What is it about salt that makes food so much more delicious? Perhaps it's the fact that it can reduce bitterness and bring out the sour, umami, and sweet flavors of our food. The addition of salty flavors to both sweet and savory foods truly does make everything taste better.

 

The problem is, eating too much salt can lead to a wide range of health problems, including hypertension, water retention, and organ strain. Sadly, a lot of the food we eat contains more sodium than is healthy.

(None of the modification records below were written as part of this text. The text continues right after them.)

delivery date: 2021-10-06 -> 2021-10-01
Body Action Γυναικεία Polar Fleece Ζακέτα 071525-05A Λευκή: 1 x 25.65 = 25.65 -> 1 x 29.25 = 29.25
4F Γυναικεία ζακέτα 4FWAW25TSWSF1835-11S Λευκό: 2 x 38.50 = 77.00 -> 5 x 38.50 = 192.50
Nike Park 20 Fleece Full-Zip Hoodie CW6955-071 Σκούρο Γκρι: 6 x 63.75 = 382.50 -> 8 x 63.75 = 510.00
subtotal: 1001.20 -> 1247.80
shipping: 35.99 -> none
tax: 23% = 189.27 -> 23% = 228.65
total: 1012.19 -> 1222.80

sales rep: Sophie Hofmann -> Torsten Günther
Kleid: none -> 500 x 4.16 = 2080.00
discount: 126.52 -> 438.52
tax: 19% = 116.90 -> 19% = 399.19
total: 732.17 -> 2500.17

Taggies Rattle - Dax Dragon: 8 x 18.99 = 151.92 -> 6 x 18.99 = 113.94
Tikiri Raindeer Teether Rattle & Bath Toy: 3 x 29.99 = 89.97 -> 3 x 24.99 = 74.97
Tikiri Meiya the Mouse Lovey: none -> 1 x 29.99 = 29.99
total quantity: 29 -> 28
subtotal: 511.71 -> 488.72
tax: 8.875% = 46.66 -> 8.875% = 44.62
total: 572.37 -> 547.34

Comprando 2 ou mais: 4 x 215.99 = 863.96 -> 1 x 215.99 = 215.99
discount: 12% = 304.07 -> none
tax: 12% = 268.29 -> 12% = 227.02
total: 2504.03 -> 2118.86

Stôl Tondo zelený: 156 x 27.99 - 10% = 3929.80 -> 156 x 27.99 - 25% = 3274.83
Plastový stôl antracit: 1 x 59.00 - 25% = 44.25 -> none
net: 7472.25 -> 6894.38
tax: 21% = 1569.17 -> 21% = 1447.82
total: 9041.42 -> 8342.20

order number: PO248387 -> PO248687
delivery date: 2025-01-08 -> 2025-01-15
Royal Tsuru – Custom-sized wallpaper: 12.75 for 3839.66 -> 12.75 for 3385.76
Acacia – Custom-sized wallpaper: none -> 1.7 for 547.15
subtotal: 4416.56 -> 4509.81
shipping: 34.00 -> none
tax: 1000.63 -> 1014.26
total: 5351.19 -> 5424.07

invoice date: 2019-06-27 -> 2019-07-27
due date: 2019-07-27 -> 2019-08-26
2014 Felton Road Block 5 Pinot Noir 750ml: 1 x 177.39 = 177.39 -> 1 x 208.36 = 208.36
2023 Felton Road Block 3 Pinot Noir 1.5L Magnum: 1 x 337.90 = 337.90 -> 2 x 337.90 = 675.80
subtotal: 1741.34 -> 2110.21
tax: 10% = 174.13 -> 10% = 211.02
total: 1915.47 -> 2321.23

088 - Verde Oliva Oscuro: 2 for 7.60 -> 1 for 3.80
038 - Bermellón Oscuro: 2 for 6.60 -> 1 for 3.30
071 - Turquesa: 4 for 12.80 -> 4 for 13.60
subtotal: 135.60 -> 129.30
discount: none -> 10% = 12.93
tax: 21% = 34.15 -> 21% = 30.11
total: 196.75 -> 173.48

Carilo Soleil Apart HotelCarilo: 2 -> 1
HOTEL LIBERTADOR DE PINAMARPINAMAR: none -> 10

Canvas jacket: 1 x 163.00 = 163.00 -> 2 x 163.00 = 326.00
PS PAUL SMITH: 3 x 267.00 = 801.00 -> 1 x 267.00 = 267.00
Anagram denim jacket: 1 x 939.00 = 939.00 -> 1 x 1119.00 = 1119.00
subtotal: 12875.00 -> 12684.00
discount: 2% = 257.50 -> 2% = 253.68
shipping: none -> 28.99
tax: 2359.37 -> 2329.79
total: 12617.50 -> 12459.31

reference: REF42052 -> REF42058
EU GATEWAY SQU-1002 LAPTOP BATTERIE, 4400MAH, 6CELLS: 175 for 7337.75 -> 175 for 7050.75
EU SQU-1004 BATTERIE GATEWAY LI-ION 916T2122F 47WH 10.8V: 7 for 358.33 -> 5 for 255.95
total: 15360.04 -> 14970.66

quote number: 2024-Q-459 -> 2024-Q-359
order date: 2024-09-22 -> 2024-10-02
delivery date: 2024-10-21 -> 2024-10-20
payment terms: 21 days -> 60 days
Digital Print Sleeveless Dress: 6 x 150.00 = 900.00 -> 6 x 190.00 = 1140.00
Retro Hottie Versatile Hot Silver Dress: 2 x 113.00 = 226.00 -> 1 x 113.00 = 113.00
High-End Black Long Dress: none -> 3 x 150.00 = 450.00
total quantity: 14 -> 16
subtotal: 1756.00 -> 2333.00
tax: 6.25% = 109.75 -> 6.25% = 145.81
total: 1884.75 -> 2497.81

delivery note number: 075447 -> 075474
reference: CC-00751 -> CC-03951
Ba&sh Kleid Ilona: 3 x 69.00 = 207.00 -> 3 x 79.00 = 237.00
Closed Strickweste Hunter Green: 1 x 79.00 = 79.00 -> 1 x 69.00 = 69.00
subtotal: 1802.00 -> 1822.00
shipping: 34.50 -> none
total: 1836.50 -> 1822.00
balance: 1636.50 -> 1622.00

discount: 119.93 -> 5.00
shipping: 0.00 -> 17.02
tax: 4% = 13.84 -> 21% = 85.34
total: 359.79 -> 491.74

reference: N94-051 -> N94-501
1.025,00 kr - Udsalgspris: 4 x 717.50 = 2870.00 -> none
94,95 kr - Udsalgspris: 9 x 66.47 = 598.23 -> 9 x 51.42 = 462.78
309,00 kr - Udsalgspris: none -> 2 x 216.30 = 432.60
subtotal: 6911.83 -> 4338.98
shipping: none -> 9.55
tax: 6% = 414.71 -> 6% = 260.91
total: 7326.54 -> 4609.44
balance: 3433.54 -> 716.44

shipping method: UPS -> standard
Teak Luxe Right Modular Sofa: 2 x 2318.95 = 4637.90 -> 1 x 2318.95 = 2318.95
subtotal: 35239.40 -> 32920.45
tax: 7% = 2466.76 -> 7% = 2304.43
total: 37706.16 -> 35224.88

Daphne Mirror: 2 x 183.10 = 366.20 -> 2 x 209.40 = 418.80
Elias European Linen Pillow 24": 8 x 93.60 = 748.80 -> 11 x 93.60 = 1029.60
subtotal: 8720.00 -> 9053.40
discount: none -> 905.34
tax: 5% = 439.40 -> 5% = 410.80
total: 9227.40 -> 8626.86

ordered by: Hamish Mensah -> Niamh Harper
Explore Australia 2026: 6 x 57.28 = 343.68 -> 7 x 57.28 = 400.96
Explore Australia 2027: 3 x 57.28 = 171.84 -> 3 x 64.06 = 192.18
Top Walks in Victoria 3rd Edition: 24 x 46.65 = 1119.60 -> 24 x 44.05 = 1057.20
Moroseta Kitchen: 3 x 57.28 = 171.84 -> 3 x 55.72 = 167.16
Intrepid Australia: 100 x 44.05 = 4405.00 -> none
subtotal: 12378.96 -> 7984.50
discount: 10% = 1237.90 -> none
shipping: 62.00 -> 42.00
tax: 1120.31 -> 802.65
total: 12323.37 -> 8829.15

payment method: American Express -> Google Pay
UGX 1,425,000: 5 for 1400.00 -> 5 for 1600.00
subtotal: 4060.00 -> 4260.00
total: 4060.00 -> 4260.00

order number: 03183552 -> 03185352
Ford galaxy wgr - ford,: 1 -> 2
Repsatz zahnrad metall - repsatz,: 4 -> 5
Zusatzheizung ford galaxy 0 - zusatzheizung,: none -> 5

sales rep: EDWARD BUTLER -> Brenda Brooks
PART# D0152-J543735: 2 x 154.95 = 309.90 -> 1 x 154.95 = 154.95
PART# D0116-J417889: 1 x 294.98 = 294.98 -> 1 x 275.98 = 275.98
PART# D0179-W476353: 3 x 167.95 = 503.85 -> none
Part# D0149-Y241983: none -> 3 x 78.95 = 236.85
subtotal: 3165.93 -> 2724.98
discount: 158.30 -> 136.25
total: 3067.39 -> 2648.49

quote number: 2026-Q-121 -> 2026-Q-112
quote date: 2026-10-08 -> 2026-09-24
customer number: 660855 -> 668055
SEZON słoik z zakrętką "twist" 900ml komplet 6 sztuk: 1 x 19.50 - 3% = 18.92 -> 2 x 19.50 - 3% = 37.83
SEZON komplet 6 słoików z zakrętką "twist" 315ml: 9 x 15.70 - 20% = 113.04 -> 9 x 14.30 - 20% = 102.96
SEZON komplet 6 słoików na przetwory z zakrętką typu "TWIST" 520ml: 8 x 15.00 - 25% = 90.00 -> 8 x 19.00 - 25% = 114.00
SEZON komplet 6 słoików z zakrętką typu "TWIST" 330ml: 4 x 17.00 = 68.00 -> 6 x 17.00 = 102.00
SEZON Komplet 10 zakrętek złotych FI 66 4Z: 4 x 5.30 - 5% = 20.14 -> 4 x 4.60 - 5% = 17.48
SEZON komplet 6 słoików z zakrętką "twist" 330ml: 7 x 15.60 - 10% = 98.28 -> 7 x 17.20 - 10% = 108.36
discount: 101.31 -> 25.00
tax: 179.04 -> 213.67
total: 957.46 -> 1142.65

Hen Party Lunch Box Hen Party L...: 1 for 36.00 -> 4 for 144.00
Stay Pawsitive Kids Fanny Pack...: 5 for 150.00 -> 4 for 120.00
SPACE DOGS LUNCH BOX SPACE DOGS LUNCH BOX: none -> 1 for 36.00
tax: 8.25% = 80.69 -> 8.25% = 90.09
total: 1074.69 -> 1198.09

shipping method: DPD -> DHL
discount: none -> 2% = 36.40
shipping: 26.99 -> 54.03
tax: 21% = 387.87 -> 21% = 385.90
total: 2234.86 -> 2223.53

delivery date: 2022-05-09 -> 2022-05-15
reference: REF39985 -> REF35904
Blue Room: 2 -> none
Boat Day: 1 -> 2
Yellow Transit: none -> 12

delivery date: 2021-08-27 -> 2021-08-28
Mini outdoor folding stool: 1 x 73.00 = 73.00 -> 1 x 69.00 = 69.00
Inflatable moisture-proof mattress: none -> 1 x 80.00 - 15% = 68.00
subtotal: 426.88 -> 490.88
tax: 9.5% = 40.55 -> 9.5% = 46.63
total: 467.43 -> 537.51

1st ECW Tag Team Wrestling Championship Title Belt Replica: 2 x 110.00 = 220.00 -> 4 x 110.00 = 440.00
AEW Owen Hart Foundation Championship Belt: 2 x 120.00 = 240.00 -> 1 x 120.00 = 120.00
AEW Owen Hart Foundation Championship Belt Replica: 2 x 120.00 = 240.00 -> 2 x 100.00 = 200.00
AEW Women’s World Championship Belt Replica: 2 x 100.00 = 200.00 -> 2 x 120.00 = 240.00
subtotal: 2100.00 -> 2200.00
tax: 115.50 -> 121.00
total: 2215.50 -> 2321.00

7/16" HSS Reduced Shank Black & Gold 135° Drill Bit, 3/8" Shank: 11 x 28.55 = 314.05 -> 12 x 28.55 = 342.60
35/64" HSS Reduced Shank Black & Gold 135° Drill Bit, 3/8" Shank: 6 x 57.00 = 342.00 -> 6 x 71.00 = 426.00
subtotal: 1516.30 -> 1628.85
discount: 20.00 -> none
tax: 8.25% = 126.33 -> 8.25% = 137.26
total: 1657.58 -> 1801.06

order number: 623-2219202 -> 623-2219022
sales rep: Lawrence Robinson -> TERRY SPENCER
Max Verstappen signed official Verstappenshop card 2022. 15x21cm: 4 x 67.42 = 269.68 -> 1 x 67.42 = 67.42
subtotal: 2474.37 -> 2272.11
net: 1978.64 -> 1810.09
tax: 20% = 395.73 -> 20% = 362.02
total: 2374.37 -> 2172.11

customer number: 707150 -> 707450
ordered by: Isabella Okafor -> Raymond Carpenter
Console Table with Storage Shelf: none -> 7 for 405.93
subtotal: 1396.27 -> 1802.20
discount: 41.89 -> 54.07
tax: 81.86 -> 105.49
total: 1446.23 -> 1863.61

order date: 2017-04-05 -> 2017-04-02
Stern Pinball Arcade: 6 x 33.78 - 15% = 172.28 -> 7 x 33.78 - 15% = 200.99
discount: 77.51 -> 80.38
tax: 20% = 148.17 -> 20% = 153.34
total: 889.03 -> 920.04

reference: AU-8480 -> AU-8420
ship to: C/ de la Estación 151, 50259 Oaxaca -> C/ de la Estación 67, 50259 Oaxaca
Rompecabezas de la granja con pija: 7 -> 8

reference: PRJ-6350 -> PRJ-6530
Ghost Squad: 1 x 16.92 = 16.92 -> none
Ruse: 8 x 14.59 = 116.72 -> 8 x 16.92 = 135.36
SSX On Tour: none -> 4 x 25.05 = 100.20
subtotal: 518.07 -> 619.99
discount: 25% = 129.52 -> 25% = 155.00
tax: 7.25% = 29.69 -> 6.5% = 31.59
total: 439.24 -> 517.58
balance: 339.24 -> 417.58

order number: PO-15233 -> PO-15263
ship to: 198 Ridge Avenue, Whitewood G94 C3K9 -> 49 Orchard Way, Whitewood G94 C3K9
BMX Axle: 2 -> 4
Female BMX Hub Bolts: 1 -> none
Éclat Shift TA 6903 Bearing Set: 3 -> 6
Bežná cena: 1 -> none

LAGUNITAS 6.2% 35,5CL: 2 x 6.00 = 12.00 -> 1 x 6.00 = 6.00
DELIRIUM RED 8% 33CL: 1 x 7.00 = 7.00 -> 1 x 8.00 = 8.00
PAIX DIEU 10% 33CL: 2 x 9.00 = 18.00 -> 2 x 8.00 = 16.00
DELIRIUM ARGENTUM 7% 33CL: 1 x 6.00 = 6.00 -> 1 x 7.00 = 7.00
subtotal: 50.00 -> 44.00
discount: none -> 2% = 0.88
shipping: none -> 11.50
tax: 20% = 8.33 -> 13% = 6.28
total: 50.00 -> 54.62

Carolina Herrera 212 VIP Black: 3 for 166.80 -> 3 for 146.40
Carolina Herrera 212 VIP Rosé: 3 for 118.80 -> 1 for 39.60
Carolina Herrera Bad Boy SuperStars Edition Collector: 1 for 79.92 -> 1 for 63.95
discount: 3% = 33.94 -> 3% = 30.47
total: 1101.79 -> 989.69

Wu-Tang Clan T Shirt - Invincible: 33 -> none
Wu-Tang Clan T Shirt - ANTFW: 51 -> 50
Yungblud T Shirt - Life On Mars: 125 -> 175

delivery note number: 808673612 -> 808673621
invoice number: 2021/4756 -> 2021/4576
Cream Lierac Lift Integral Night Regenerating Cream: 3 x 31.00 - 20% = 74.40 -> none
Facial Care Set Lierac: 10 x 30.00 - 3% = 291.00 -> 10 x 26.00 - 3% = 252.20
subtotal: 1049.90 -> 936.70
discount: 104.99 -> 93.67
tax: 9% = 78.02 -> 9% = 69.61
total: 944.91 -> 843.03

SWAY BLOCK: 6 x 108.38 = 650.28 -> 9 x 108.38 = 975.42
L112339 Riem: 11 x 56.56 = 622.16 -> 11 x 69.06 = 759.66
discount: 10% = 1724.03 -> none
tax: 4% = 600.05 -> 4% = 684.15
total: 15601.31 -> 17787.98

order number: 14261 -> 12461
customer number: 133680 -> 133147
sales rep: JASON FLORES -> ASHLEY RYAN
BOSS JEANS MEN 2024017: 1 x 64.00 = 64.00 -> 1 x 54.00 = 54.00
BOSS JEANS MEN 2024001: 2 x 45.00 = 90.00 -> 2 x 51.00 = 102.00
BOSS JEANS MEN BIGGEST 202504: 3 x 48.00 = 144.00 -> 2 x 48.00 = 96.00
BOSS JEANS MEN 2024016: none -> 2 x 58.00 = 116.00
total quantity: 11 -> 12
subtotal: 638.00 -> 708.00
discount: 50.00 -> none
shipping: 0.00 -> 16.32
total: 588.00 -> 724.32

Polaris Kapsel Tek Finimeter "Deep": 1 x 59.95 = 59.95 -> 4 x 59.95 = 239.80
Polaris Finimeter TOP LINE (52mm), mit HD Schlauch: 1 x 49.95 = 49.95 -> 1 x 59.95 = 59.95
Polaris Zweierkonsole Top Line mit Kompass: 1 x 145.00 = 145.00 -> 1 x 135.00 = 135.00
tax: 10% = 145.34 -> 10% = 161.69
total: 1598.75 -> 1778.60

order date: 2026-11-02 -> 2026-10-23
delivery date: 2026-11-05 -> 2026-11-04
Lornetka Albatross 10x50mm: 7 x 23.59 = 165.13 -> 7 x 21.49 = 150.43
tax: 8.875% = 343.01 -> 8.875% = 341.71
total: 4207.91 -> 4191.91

And, to top it off, we still add a lot of salt to our food.

 

But maybe the fact that you're over-salting your food has something to do with your genes—or so says a study out of the University of Kentucky College of Nursing.

 

The researchers in this study examined the eating habits of more than 400 people, 73% of them female, and with an average age of 51. All of the participants had two or more risk factors for heart disease.

 

In the course of the study, it was discovered that people with the TAS2R38 gene variant were the most likely to over-salt their food. This gene is believed to enhance the perception of bitter flavors, and the fact that salt can reduce bitter flavors was one of the primary factors that contributed to their over-salting.

 

 

People who taste bitter flavors more intensely tend to enjoy the flavor of the salt more intensely as well. This led to their over-salting their food, increasing their sodium intake beyond safe or normal limits. Those with this specific gene variant often ate 190% of the daily recommended amount of salt.

 

Note: According to the AHA, the "ideal" is currently 1,500mg of salt (the maximum is 2,300mg) per day.

 

What's interesting about this study is the fact that it pinpoints a single contributing factor to higher salt intake. By identifying this gene variant, it gives healthcare professionals a clear understanding of why certain people tend to over-salt their food. Education can be tailored according to perception of taste, helping those with different taste preferences to choose the heart-healthy foods they can enjoy.

 

Reference:

1. Smith, Jennifer L., Steve Estus, Terry A. Lennie, Debra K. Moser, Misook L. Chung, Gia T. Mudd-Martin "TASR Genotype is Associated With Adherence to Dietary Sodium Recommendations in Adults With Cardiovascular Disease Risk Factors, Poster S3036", Univ of Kentucky, Lexington, KY, American Heart Association's Scientific Sessions 2016, November 12-16 in New Orleans, Louisiana.